[[ THE DATA, beginning ]]

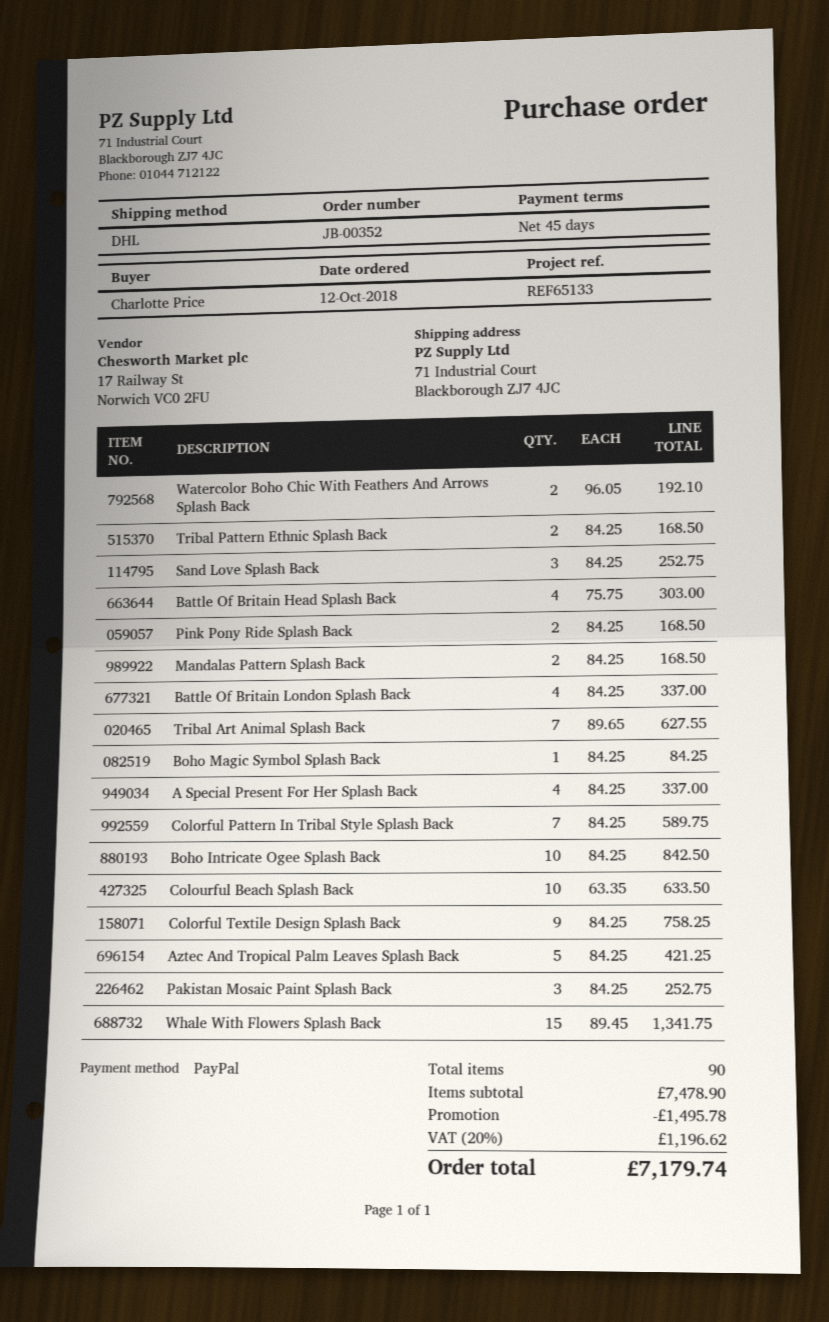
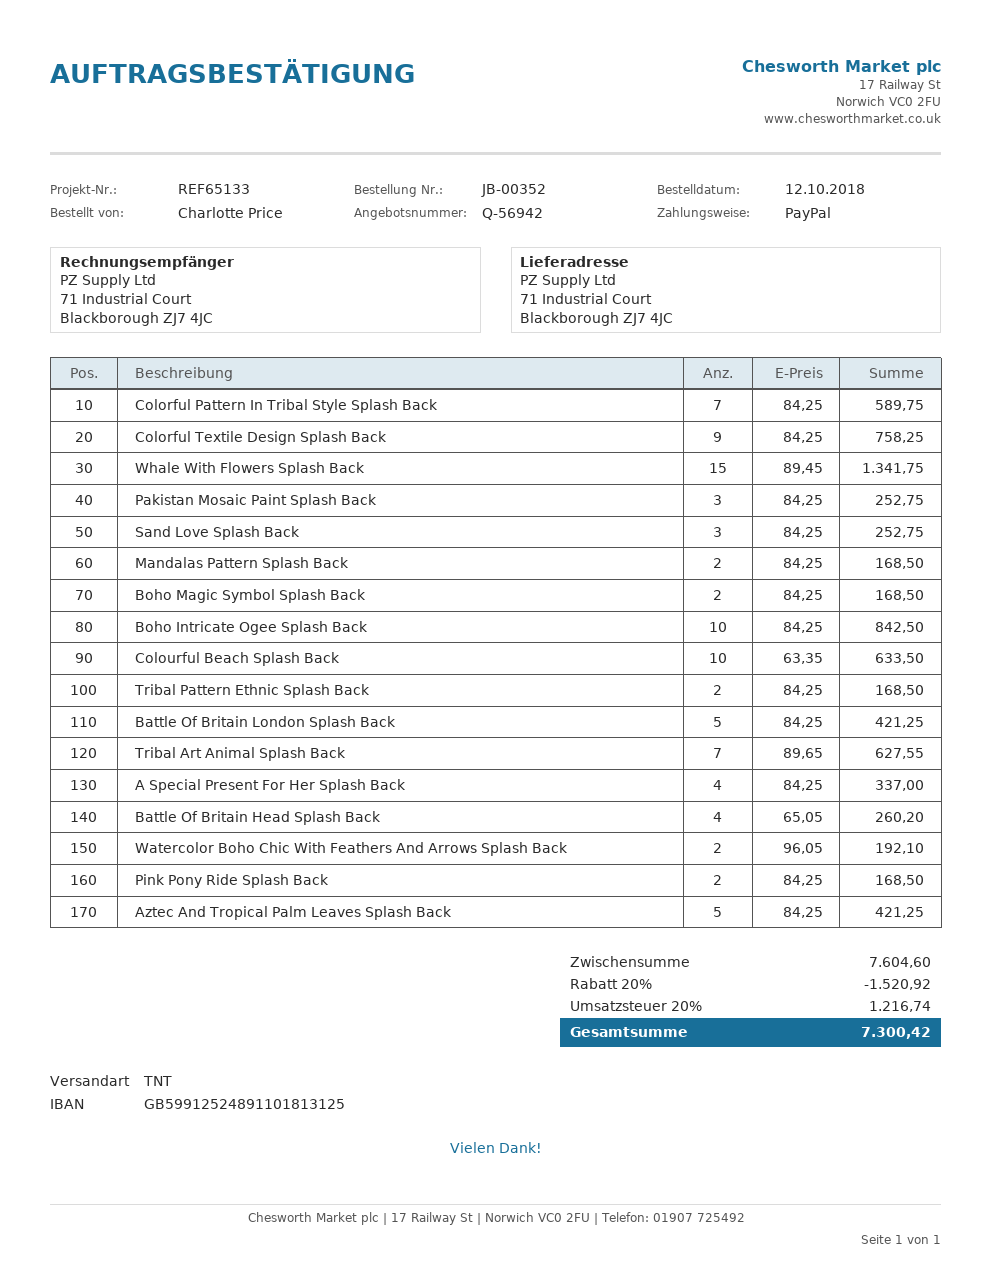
shipping method: DHL -> TNT
Battle Of Britain Head Splash Back: 4 x 75.75 = 303.00 -> 4 x 65.05 = 260.20
Battle Of Britain London Splash Back: 4 x 84.25 = 337.00 -> 5 x 84.25 = 421.25
Boho Magic Symbol Splash Back: 1 x 84.25 = 84.25 -> 2 x 84.25 = 168.50
subtotal: 7478.90 -> 7604.60
discount: 1495.78 -> 1520.92
tax: 20% = 1196.62 -> 20% = 1216.74
total: 7179.74 -> 7300.42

[[ THE DATA, end ]]

WHAT THE EXERCISE ASKS → Your answer must be the entries repeated exactly, with no pictures.

ANSWER BELOW →
shipping method: DHL -> TNT
Battle Of Britain Head Splash Back: 4 x 75.75 = 303.00 -> 4 x 65.05 = 260.20
Battle Of Britain London Splash Back: 4 x 84.25 = 337.00 -> 5 x 84.25 = 421.25
Boho Magic Symbol Splash Back: 1 x 84.25 = 84.25 -> 2 x 84.25 = 168.50
subtotal: 7478.90 -> 7604.60
discount: 1495.78 -> 1520.92
tax: 20% = 1196.62 -> 20% = 1216.74
total: 7179.74 -> 7300.42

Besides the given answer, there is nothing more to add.